═══ Data shown

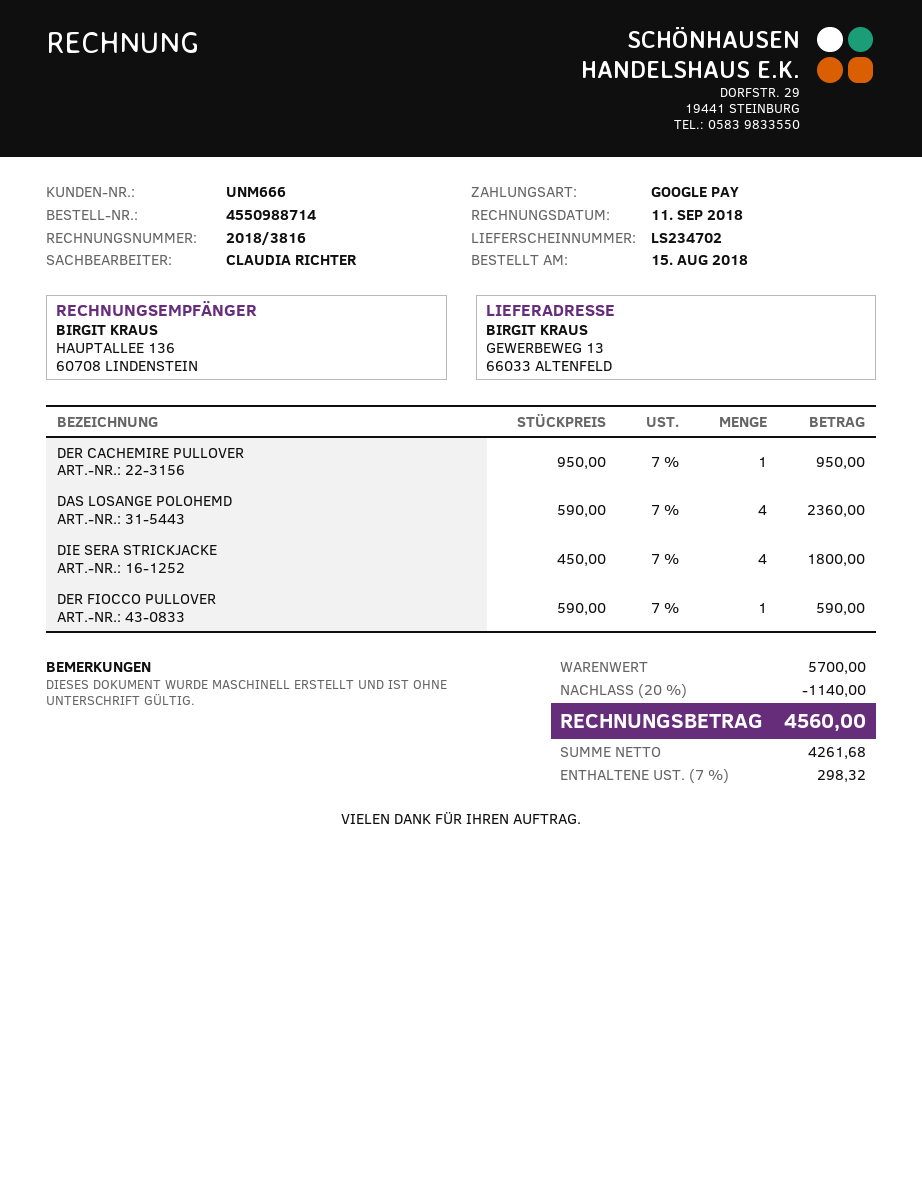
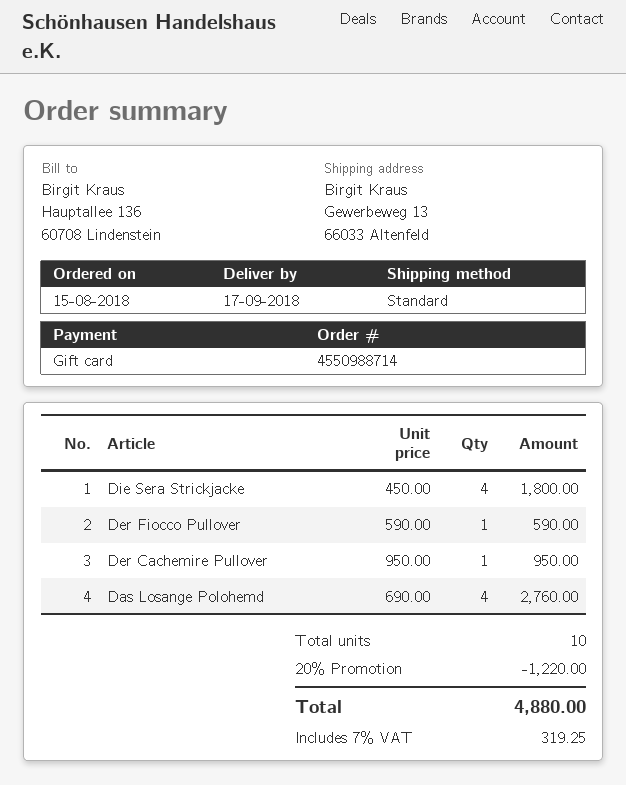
payment method: Google Pay -> gift card
DAS LOSANGE POLOHEMD: 4 x 590.00 = 2360.00 -> 4 x 690.00 = 2760.00
discount: 20% = 1140.00 -> 20% = 1220.00
tax: 7% = 298.32 -> 7% = 319.25
total: 4560.00 -> 4880.00

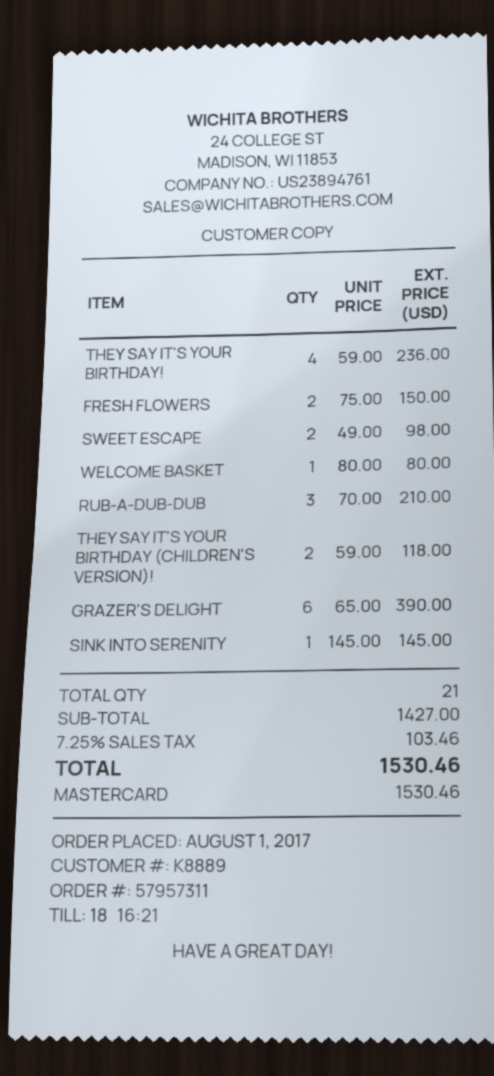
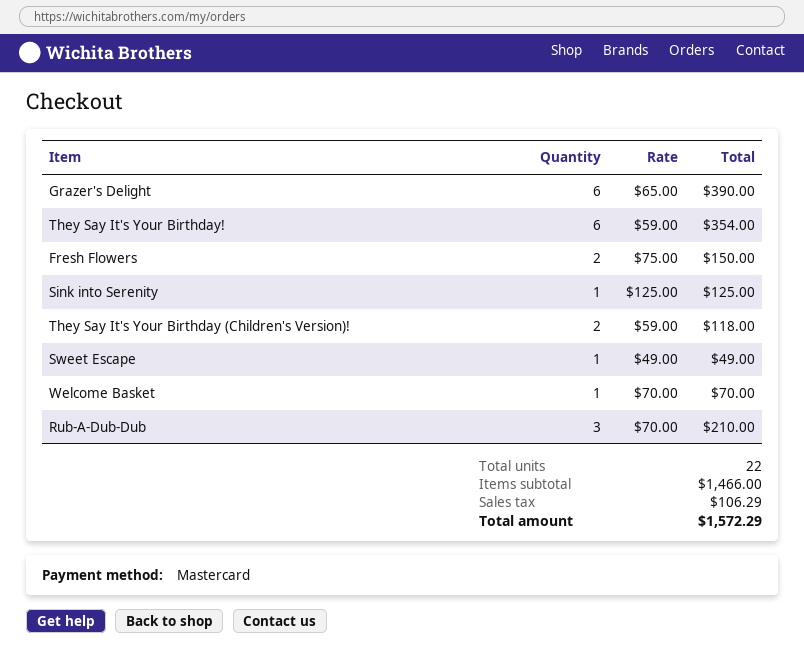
THEY SAY IT'S YOUR BIRTHDAY!: 4 x 59.00 = 236.00 -> 6 x 59.00 = 354.00
SWEET ESCAPE: 2 x 49.00 = 98.00 -> 1 x 49.00 = 49.00
WELCOME BASKET: 1 x 80.00 = 80.00 -> 1 x 70.00 = 70.00
SINK INTO SERENITY: 1 x 145.00 = 145.00 -> 1 x 125.00 = 125.00
total quantity: 21 -> 22
subtotal: 1427.00 -> 1466.00
tax: 103.46 -> 106.29
total: 1530.46 -> 1572.29

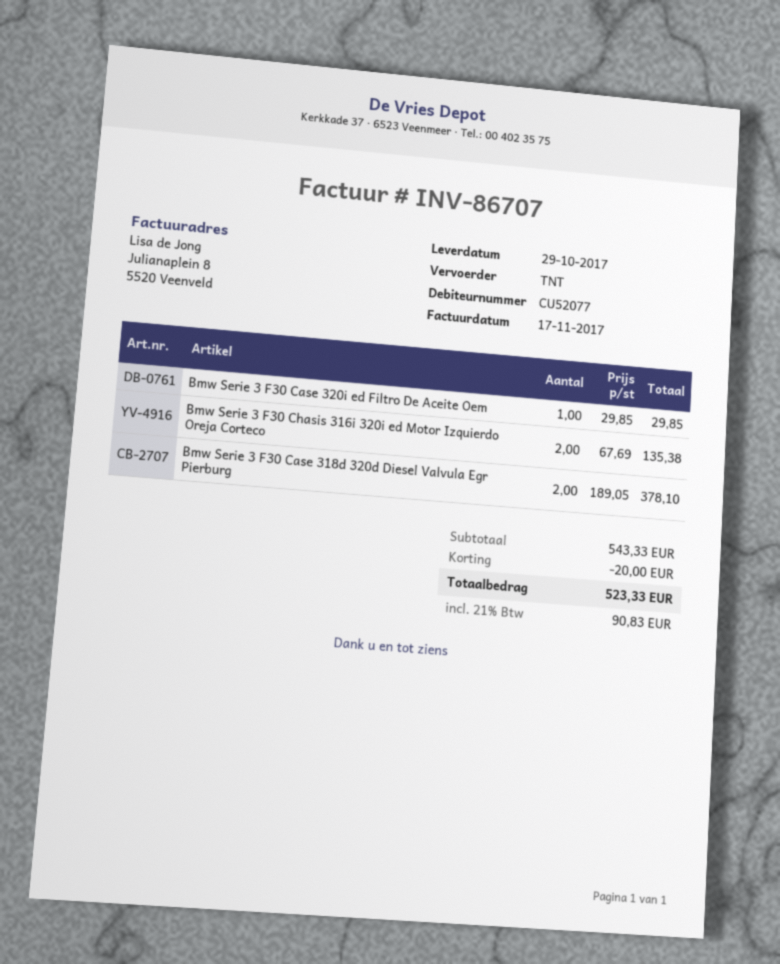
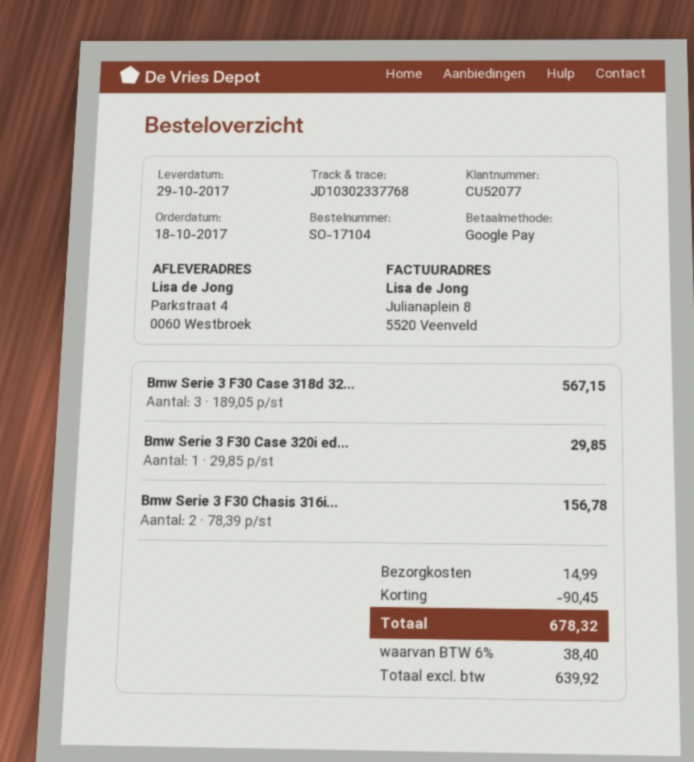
Bmw Serie 3 F30 Chasis 316i 320i ed Motor Izquierdo Oreja Corteco: 2 x 67.69 = 135.38 -> 2 x 78.39 = 156.78
Bmw Serie 3 F30 Case 318d 320d Diesel Valvula Egr Pierburg: 2 x 189.05 = 378.10 -> 3 x 189.05 = 567.15
discount: 20.00 -> 90.45
shipping: none -> 14.99
tax: 21% = 90.83 -> 6% = 38.40
total: 523.33 -> 678.32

══════

**Required action**
Starting at the line containing "total: 4560.00 -> 4880.00", output every remaining line of the records above exactly, the last one included. Nothing else belongs in the output, and no pictures either.

**Response below**
total: 4560.00 -> 4880.00

THEY SAY IT'S YOUR BIRTHDAY!: 4 x 59.00 = 236.00 -> 6 x 59.00 = 354.00
SWEET ESCAPE: 2 x 49.00 = 98.00 -> 1 x 49.00 = 49.00
WELCOME BASKET: 1 x 80.00 = 80.00 -> 1 x 70.00 = 70.00
SINK INTO SERENITY: 1 x 145.00 = 145.00 -> 1 x 125.00 = 125.00
total quantity: 21 -> 22
subtotal: 1427.00 -> 1466.00
tax: 103.46 -> 106.29
total: 1530.46 -> 1572.29

Bmw Serie 3 F30 Chasis 316i 320i ed Motor Izquierdo Oreja Corteco: 2 x 67.69 = 135.38 -> 2 x 78.39 = 156.78
Bmw Serie 3 F30 Case 318d 320d Diesel Valvula Egr Pierburg: 2 x 189.05 = 378.10 -> 3 x 189.05 = 567.15
discount: 20.00 -> 90.45
shipping: none -> 14.99
tax: 21% = 90.83 -> 6% = 38.40
total: 523.33 -> 678.32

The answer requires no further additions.